Et il embrassa Mlle Modeste, en vrai champion de tournoi, ajoutant pour excuser cette liberté :
 
– L’Amour, vous serez la reine de beauté… j’essaye le bonheur du vainqueur !…
 
– Cognac à la rescousse ! répéta-t-on en chœur. Largesse !…
 
– Messieurs, ajouta Nini-Moulin avec enthousiasme, resterons-nous indifférents au noble exemple que nous donne le bonhomme Choléra ? (Il montra Jacques).

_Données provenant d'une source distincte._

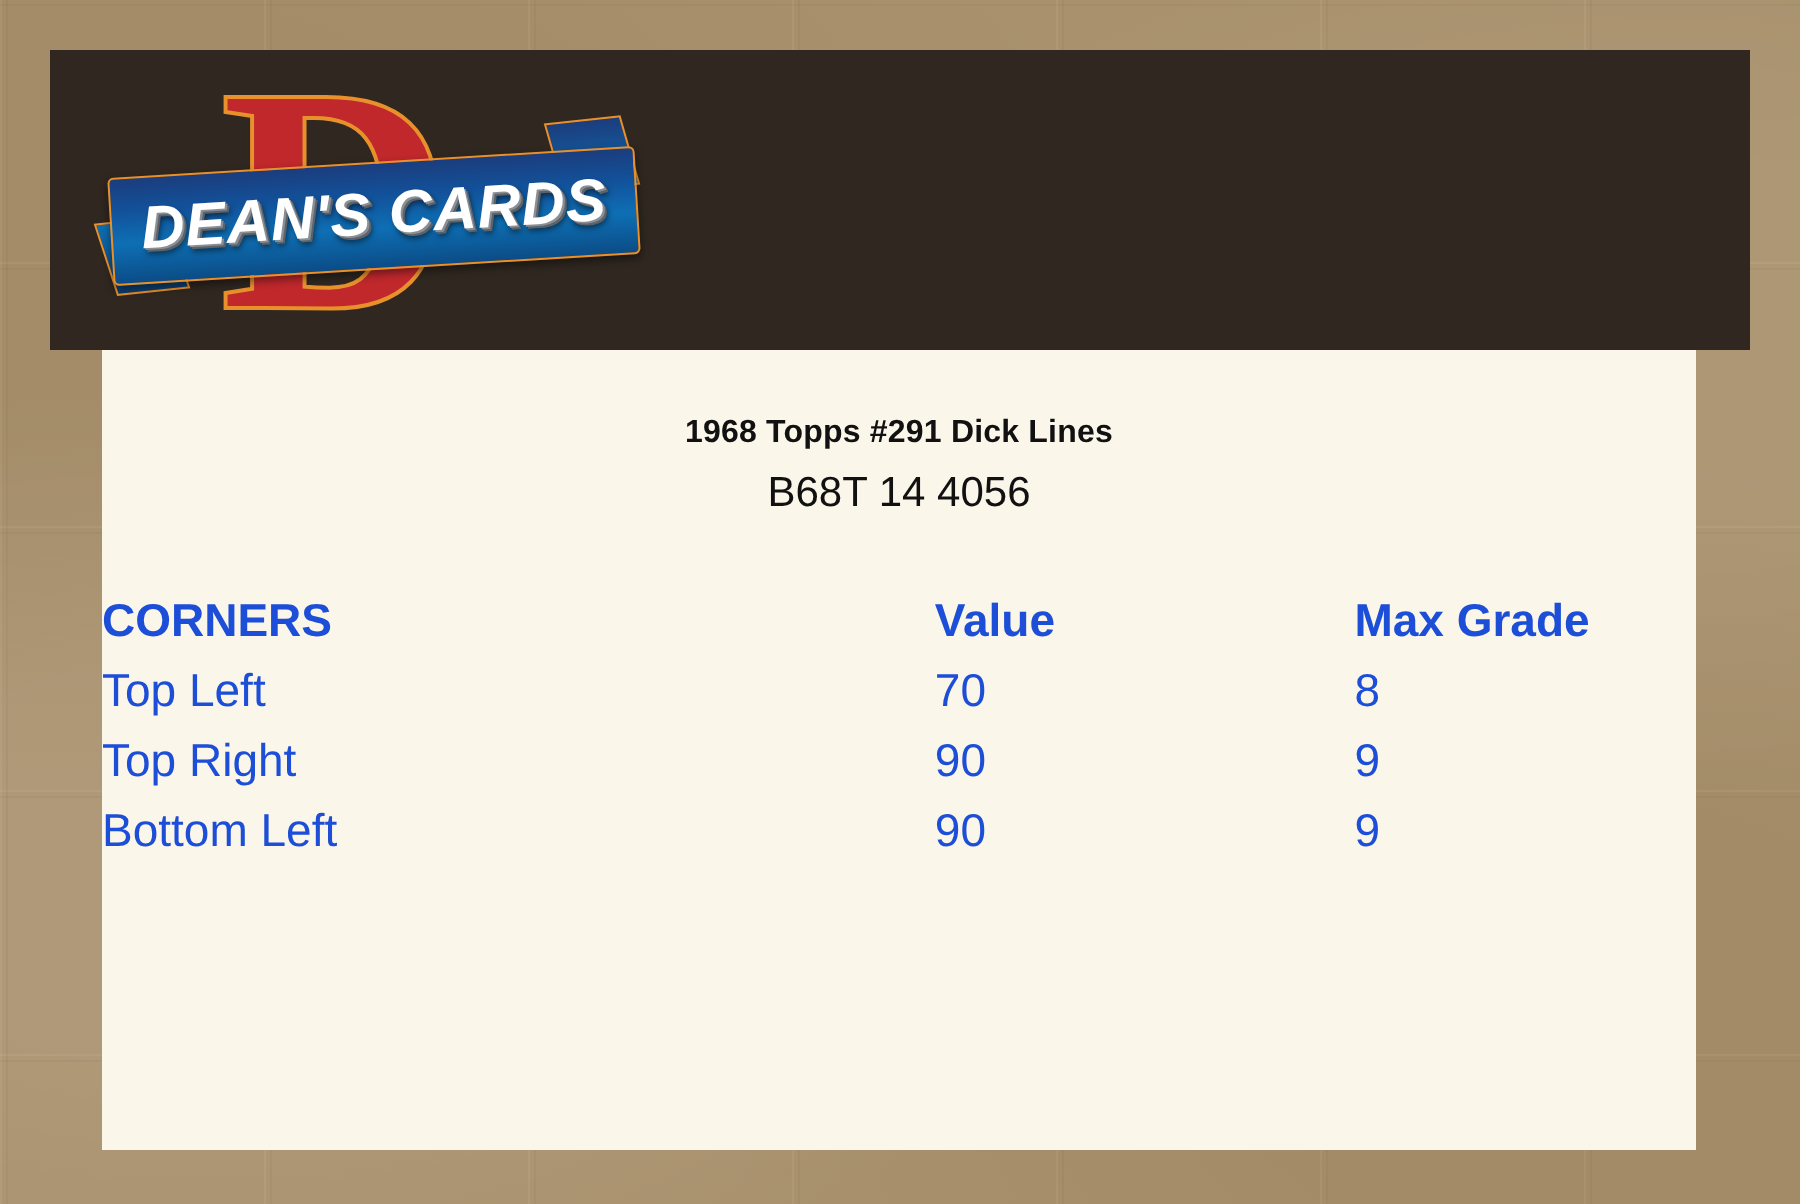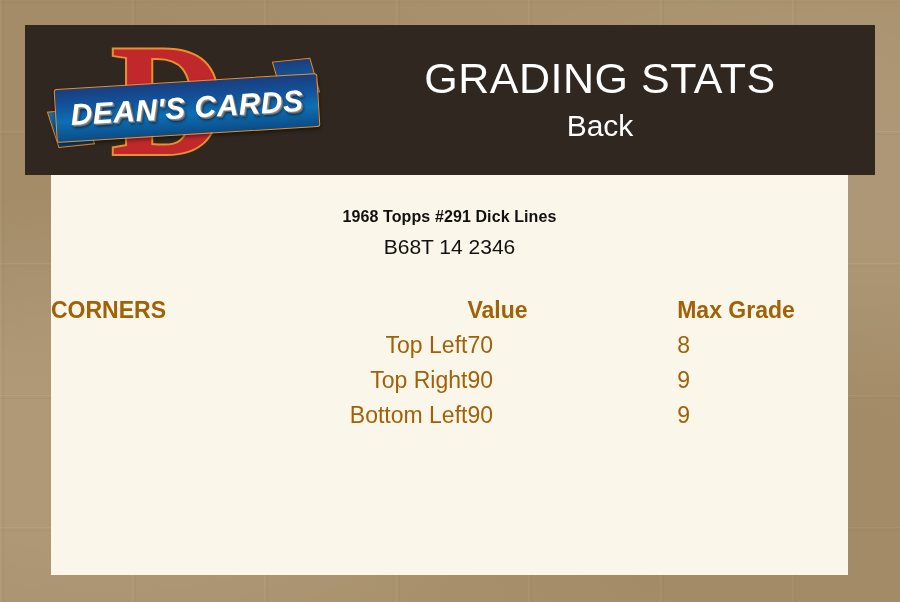"GRADING STATS" div { html: <div> <div>GRADING STATS</div> <div>Back</div> </div> -> none }
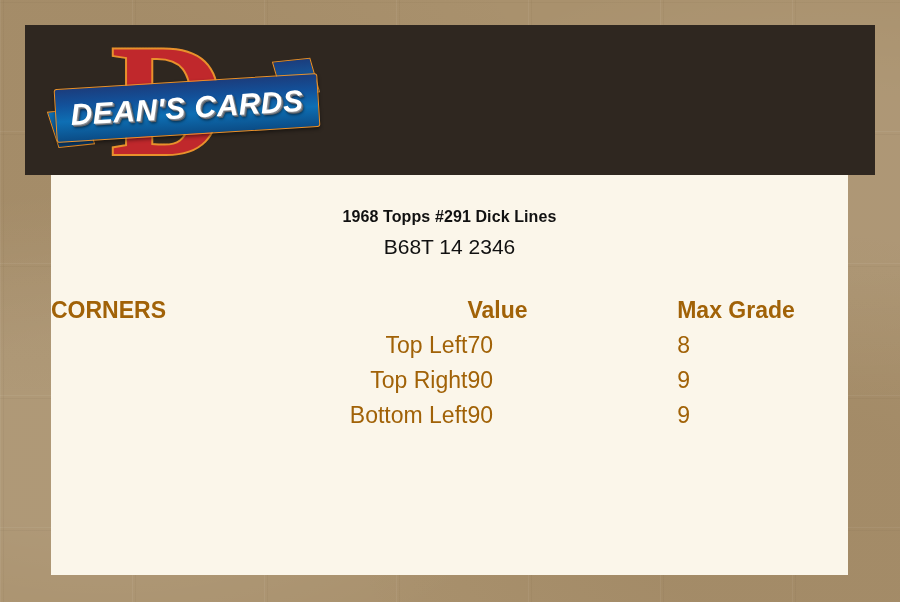"B68T 14 2346" div { text: 2346 -> 4056 }
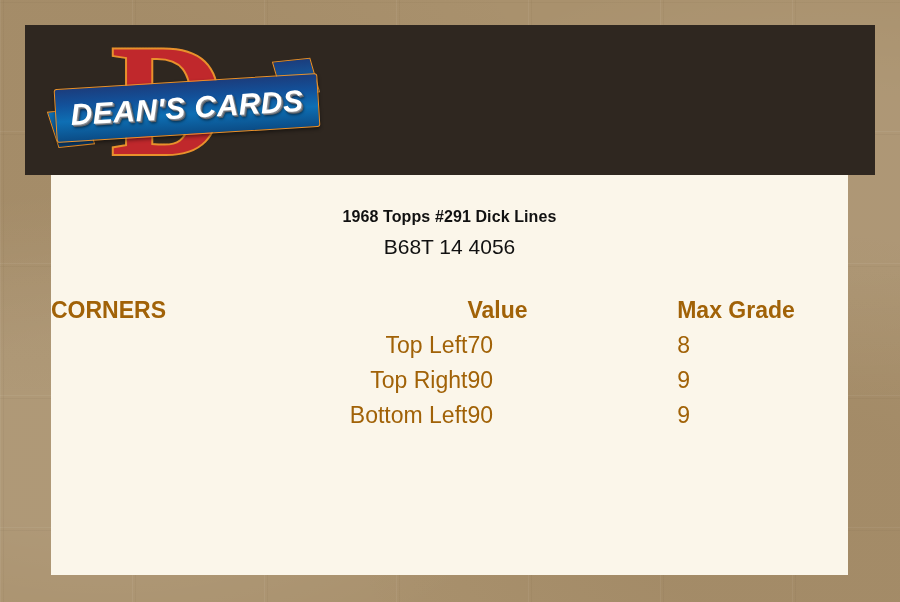"CORNERS" #stats-table { color: #a16207 -> #1d4ed8 }
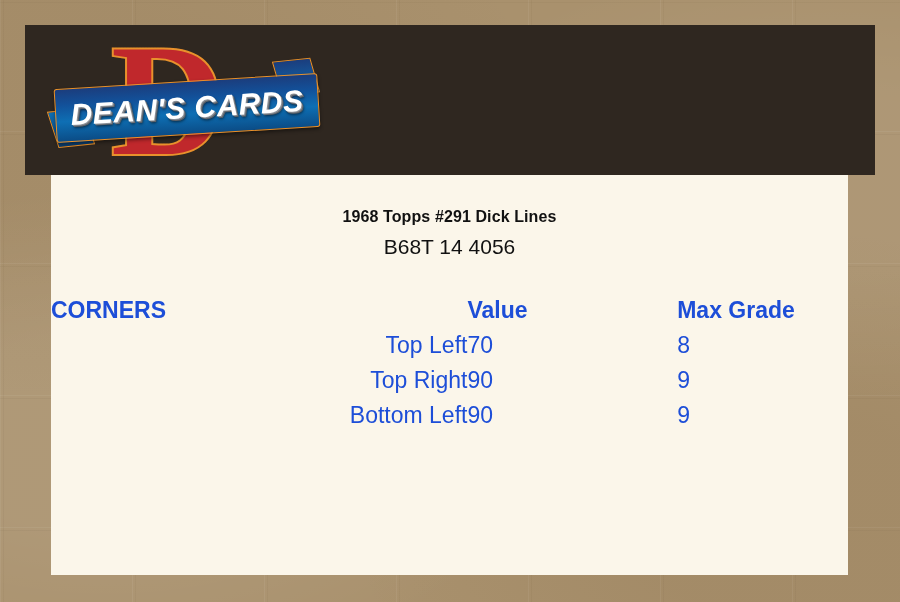"Top Left" tbody .col-label { text-align: right -> left }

Il a fièrement dit cognac… répondons-lui glorieusement punch !
 
– Oui, oui, punch !…
 
– Punch à la rescousse !…
 
– Garçon ! cria l’écrivain religieux d’une voix de stentor, garçon ! avez-vous ici une bassine, un chaudron, une cuve, une immensité quelconque… afin d’y confectionner un punch monstre ?
 
– Un punch babylonien.
 
– Un punch lac !
 
– Un punch océan !…
 
Tel fut l’ambitieux crescendo qui suivit la proposition de Nini-Moulin.
 
– Monsieur, répondit le garçon d’un air triomphant, nous avons justement une marmite de cuivre tout fraîchement étamée, elle n’a pas servi, elle tiendrait au moins trente bouteilles.
 
– Apportez la marmite !… dit Nini-Moulin avec majesté.
 
– Vive la marmite ! cria-t-on en chœur.
 
– Mettez dedans vingt bouteilles de kirsch, six pains de sucre, douze citrons, une livre de cannelle, et feu… et feu partout !… feu !… ajouta l’écrivain religieux, en poussant des cris inhumains.
 
– Oui, oui, feu partout ! répéta-t-on en chœur.
 
La proposition de Nini-Moulin donnait un nouvel élan à la gaieté générale ; les propos les plus fous se croisaient et se mêlaient au doux bruit des baisers surpris ou donnés sous le prétexte que l’on n’aurait peut-être pas de lendemain, qu’il fallait se résigner, etc., etc. Soudain, au milieu de l’un de ces moments de silence qui surviennent parfois parmi les plus grands tumultes, on entendit plusieurs coups sourds et mesurés retentir au-dessus de la salle du festin. Tout le monde se tut, et l’on prêta l’oreille.